The RSACTM 2026 Conference Call for Submissions is one of my favorite times of year. We continue to receive a record number of submissions—last year we had over 2,800—and I get to read each one of them. Yes, it’s a lot, but I absolutely love the opportunity to peek behind the curtain and learn about what different members of the Community deal with on their quest to build a more secure world.
While my colleagues and I do read each submission, we are not the gatekeepers of which ones are actually selected. That onerous responsibility falls to a volunteer Program Committee of over 80 industry influencers across more than two dozen tracks. That’s right, RSAC Conference is adjudicated by the Community for the Community, and that truth is not only what sets RSAC apart but also what delivered us to this year’s theme: Power of Community—the next step in celebrating the Many Voices. One Community that brought us together in 2025. As we look to RSAC 2026, we are thinking about all that we can, and should, do in cybersecurity, together.

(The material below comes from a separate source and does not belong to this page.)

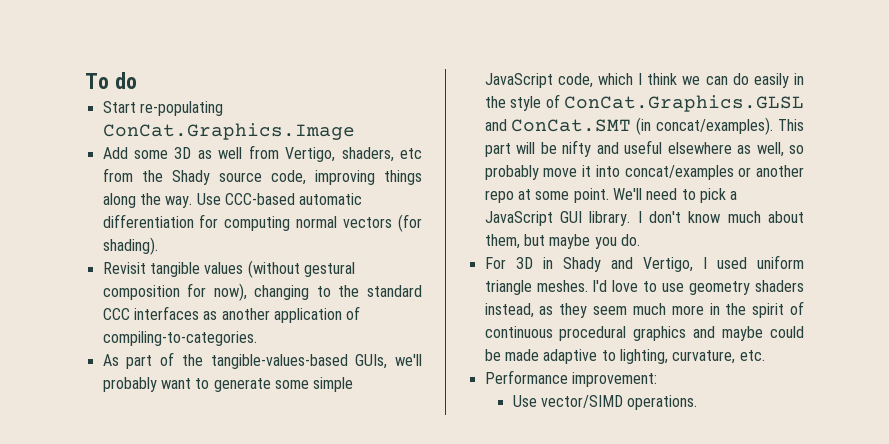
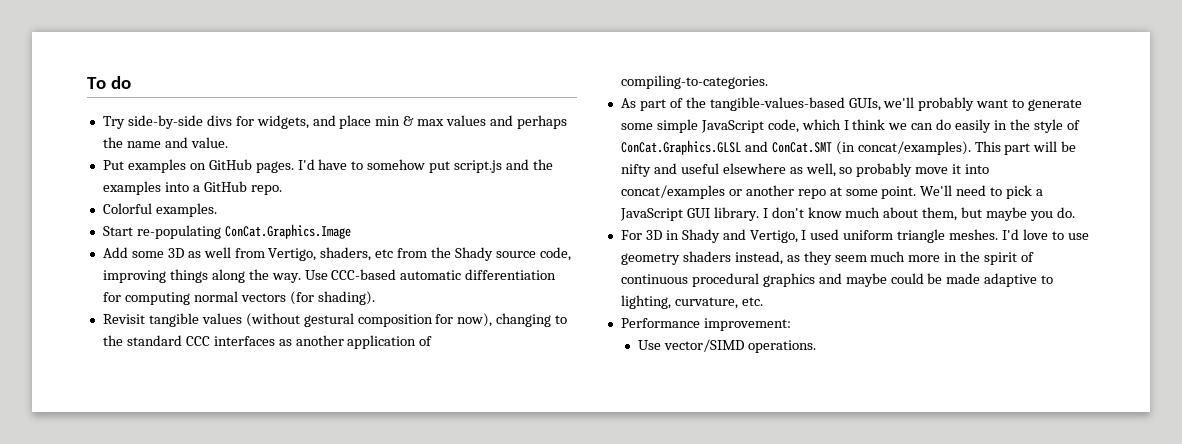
(137, 80) none -> [102,115,567,129] [102,137,228,148] [102,159,553,173] [102,181,282,195] [102,203,217,217] // Try side-by-side divs for widgets, and place min & max values and perhaps the name and value. // Put examples on GitHub pages. I'd have to somehow put script.js and the examples into a GitHub repo. // Colorful examples.

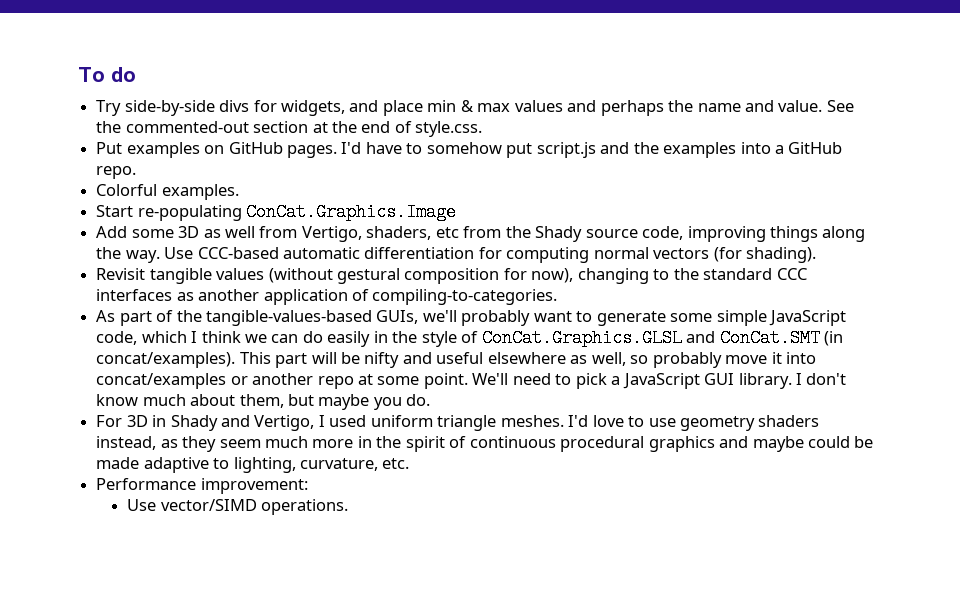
(228, 142) none -> [826,100,854,112] [96,121,483,137] See the commented-out section at the end of style.css.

What’s the Submission Review Process?
Before the RSAC team even begins reading the submissions, we engage with our Program Committee members to understand what trends and evergreen topics they hope to see come through in their individual tracks so that we match the submission with the right track reviewers. Members of the RSAC team read each entry and assign it to then be reviewed by different track committees.
The committee members individually do their initial read throughs. I’ll note here that the tracks are stacked 2-3 reviewers deep to be sure the submission has its best chance at being selected. Once the individuals have made their independent selections, they come together as a group to find alignment—an arduous process that can take hours. Finally, each track meets with the RSAC team to share the top selections. Then it’s time to prepare for the stage.
How to Make a Submission Stand Out
Not surprisingly, we are often asked “why didn’t my submission get selected?” There’s rarely a single reason, and it’s important to note that we make every effort to find a home for as many of those submissions as possible through the RSAC Year-Round programming and our RSAC Membership Platform.
Those that are selected are markedly unique and provide great detail—not of the problem, but strong description of the ‘so what.’ They dive into why someone needs to care about the problem and what they can do to address it (or even avoid it), which are the elements that attendees hunger for.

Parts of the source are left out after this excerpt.